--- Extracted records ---
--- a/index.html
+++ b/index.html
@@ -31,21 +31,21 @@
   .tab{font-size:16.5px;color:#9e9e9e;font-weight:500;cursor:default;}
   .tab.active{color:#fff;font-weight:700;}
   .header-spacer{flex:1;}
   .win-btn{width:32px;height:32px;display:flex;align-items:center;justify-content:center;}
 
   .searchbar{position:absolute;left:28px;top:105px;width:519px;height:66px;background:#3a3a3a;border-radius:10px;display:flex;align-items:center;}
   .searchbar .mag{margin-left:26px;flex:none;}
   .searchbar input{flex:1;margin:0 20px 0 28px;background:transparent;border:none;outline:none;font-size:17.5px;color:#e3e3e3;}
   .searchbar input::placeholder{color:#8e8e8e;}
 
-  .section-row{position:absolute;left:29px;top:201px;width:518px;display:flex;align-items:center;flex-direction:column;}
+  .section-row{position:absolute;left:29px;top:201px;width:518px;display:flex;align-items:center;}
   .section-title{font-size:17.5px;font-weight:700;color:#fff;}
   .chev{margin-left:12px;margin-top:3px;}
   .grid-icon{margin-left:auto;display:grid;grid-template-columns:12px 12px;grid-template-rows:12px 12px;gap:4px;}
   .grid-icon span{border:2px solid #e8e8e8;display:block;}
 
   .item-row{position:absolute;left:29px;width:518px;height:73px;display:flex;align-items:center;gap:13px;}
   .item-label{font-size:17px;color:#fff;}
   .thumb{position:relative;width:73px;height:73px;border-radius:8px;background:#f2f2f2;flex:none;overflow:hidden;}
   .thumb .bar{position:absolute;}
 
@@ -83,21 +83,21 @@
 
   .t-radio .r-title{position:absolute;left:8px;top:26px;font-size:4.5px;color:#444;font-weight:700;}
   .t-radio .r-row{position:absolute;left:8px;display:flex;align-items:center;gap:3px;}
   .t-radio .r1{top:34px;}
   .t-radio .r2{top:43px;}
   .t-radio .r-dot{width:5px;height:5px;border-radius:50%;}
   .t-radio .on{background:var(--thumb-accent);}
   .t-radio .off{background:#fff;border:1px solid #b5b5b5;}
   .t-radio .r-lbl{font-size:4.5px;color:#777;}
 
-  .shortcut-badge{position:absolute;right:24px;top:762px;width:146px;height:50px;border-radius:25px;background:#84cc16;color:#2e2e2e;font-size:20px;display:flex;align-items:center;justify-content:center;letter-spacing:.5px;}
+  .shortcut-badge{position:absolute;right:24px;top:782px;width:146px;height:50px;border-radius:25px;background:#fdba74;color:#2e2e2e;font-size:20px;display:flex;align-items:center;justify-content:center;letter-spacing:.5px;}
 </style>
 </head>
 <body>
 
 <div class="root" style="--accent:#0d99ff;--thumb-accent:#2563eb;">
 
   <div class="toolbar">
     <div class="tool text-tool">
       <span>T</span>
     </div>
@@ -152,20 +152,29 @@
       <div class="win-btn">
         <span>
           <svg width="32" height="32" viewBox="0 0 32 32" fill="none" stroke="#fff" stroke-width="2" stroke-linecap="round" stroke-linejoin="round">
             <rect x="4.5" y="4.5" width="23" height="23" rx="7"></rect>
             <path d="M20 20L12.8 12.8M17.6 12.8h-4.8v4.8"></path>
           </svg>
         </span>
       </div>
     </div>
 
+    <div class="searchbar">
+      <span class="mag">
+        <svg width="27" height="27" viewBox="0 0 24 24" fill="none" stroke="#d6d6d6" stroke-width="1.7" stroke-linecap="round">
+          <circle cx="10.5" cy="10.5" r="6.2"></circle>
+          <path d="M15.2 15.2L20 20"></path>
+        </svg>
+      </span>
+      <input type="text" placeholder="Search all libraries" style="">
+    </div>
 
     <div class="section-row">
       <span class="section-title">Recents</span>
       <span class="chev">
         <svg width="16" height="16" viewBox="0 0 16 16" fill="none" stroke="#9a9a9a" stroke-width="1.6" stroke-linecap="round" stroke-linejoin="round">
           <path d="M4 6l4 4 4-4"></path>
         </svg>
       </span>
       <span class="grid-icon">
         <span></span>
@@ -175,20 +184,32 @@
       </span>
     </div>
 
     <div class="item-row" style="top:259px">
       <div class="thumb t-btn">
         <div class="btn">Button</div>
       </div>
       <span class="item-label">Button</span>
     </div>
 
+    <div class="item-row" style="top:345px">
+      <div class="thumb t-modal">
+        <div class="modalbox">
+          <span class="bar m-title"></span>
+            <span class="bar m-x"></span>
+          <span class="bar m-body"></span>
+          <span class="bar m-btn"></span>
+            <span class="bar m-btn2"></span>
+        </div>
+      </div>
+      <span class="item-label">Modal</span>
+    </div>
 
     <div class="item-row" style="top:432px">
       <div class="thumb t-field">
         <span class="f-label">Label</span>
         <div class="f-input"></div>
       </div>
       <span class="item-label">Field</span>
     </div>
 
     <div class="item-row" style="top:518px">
* * *
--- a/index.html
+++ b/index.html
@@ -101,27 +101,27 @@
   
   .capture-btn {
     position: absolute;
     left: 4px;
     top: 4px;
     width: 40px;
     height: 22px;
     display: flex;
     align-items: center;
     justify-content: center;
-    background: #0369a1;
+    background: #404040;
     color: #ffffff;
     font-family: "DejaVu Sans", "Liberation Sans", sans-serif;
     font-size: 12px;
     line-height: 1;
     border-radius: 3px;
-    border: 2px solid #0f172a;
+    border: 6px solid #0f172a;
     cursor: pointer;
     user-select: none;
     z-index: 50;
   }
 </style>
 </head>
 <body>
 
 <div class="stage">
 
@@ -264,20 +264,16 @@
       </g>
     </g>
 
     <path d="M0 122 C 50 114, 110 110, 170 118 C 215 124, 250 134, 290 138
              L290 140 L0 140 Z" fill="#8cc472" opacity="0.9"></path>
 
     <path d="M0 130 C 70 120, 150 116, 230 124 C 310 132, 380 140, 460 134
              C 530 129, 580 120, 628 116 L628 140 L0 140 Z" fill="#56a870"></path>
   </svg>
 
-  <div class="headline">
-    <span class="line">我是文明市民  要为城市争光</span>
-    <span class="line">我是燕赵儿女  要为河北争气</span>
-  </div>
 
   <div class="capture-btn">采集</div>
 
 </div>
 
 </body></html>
==
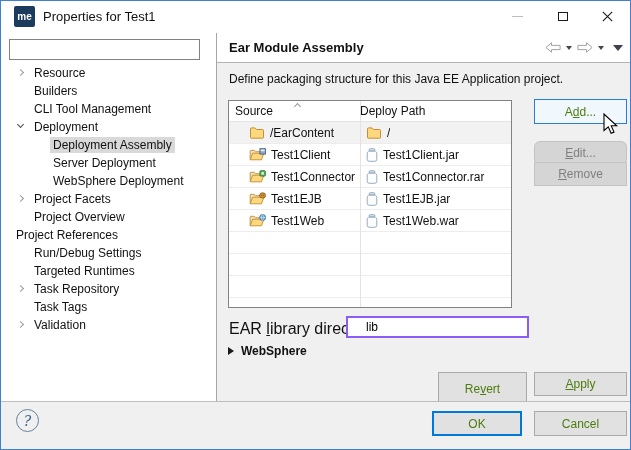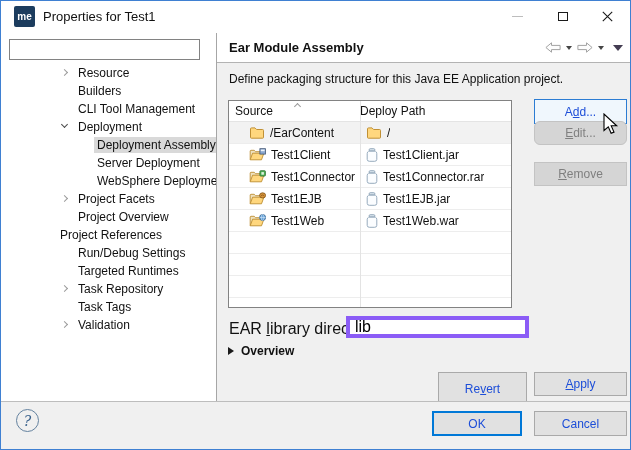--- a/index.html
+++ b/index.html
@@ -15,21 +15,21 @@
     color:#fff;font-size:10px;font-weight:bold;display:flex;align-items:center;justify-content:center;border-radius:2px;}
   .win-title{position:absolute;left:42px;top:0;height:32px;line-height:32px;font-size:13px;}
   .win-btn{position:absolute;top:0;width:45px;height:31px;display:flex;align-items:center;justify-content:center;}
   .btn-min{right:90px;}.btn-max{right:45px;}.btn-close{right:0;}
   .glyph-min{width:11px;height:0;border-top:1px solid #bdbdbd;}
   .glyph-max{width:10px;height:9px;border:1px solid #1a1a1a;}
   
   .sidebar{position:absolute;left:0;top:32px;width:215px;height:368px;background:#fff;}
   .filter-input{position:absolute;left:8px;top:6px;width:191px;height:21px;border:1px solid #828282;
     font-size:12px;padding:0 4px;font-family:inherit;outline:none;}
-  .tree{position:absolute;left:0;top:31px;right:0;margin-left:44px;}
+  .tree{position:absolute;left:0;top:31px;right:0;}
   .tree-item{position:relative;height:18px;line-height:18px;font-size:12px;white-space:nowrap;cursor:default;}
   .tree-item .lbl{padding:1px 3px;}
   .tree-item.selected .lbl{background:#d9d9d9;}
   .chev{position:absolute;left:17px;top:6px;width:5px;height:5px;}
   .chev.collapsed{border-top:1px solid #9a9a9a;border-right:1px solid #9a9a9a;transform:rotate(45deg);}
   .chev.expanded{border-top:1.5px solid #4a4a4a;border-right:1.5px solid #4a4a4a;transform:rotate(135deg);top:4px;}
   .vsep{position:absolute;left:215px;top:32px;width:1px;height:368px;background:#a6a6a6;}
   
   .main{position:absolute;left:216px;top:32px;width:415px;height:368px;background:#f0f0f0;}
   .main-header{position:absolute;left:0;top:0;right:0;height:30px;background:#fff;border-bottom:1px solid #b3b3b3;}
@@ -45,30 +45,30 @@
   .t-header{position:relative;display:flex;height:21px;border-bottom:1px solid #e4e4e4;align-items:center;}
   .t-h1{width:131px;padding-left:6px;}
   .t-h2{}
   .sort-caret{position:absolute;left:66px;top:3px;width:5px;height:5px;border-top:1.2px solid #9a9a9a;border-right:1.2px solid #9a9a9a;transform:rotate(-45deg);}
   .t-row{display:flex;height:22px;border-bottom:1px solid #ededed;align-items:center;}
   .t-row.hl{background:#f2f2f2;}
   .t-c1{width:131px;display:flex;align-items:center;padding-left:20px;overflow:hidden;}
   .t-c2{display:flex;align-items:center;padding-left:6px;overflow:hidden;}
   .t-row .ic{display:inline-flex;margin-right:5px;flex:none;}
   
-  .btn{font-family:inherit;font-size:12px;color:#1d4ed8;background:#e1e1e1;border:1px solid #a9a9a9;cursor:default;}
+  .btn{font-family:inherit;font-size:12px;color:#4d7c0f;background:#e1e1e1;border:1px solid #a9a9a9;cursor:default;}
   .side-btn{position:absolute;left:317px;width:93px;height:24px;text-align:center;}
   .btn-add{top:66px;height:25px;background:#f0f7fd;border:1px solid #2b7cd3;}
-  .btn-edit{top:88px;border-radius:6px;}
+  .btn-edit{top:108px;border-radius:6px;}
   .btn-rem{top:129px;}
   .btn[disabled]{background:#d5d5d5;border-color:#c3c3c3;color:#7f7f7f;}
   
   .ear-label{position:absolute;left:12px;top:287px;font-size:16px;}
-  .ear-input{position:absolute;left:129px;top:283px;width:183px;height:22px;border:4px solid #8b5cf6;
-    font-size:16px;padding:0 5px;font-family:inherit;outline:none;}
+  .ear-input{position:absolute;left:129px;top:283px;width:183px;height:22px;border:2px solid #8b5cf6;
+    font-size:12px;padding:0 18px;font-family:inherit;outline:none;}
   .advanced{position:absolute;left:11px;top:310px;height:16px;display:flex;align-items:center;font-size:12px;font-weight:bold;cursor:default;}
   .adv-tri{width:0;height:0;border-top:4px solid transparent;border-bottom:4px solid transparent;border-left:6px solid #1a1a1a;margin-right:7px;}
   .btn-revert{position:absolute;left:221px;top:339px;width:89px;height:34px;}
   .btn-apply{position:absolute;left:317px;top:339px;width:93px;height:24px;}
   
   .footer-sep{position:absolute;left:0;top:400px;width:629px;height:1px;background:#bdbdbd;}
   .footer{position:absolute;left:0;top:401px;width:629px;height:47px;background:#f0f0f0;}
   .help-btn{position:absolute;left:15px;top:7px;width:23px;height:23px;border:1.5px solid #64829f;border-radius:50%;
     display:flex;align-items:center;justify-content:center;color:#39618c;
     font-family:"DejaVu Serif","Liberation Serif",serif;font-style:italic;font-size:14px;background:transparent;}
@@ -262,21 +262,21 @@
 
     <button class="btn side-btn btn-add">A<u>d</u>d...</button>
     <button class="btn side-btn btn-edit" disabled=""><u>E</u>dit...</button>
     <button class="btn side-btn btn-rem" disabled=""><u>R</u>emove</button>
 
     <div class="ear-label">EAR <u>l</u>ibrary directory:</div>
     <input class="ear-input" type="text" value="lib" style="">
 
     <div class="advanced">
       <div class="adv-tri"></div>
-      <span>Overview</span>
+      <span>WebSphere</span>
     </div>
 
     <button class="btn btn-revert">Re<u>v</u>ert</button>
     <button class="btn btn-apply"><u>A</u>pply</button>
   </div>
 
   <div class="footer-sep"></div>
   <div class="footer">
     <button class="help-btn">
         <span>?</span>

--- Work to be completed ---
Using the records above, report each line that contains the word "rotate" by copying it.

--- Exercise solution ---
   .chev.collapsed{border-top:1px solid #9a9a9a;border-right:1px solid #9a9a9a;transform:rotate(45deg);}
   .chev.expanded{border-top:1.5px solid #4a4a4a;border-right:1.5px solid #4a4a4a;transform:rotate(135deg);top:4px;}
   .sort-caret{position:absolute;left:66px;top:3px;width:5px;height:5px;border-top:1.2px solid #9a9a9a;border-right:1.2px solid #9a9a9a;transform:rotate(-45deg);}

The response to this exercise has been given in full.